▶ [Try it]: Check each line of the entries below for the word "really", and copy out the ones that have it.

▶ [Records contained in a dataset]:

_ _ _ _

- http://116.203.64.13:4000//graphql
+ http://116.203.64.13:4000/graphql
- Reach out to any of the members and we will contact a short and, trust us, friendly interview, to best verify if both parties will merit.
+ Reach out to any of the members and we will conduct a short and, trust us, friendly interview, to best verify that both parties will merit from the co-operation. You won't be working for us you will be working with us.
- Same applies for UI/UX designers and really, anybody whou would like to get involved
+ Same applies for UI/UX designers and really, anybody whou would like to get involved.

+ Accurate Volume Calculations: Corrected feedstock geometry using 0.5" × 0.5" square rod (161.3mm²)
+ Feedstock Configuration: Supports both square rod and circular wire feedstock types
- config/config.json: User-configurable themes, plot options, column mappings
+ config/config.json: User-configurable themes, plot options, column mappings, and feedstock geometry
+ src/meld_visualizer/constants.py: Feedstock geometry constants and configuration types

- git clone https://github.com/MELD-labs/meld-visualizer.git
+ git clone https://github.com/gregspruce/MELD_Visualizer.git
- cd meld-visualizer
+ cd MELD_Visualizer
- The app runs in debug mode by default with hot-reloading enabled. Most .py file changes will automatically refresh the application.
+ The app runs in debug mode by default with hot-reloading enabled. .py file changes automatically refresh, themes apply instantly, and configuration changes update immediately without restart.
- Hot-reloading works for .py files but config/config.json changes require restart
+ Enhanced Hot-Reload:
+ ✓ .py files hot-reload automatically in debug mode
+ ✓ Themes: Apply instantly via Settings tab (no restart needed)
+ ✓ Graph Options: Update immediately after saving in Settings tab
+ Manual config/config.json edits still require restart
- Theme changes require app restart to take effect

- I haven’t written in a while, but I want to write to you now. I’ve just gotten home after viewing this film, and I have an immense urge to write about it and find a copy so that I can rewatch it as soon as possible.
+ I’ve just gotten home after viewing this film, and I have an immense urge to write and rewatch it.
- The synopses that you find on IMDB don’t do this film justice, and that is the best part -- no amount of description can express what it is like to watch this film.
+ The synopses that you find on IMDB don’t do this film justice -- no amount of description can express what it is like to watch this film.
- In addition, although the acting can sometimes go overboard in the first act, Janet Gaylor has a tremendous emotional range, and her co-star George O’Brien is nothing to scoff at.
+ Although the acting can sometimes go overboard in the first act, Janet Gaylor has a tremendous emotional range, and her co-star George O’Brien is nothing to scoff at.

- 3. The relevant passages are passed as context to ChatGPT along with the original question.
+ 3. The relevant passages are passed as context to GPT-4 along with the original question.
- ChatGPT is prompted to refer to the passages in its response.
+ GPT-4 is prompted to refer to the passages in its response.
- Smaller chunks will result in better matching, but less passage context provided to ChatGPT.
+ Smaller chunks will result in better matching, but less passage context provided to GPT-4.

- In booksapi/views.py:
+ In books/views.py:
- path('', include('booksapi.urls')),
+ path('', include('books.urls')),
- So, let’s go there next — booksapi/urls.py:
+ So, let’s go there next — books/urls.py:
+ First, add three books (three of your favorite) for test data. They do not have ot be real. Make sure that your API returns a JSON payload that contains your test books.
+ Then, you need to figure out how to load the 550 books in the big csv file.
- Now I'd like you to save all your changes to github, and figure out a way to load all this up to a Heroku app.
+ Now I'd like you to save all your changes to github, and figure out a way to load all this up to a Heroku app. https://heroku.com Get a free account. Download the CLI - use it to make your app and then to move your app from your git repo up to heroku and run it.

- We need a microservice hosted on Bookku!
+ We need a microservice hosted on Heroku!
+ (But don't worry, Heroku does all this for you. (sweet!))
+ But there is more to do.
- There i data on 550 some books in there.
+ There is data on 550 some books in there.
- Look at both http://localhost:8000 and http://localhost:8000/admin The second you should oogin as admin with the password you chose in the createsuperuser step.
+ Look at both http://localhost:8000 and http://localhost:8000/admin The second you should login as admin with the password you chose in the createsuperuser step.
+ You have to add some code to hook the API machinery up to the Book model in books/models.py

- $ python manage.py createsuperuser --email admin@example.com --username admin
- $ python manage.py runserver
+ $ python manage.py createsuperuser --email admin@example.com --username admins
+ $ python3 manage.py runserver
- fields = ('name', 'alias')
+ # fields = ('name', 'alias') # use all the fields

_ _ _ _

▶ [Result of this task]:
- Same applies for UI/UX designers and really, anybody whou would like to get involved
+ Same applies for UI/UX designers and really, anybody whou would like to get involved.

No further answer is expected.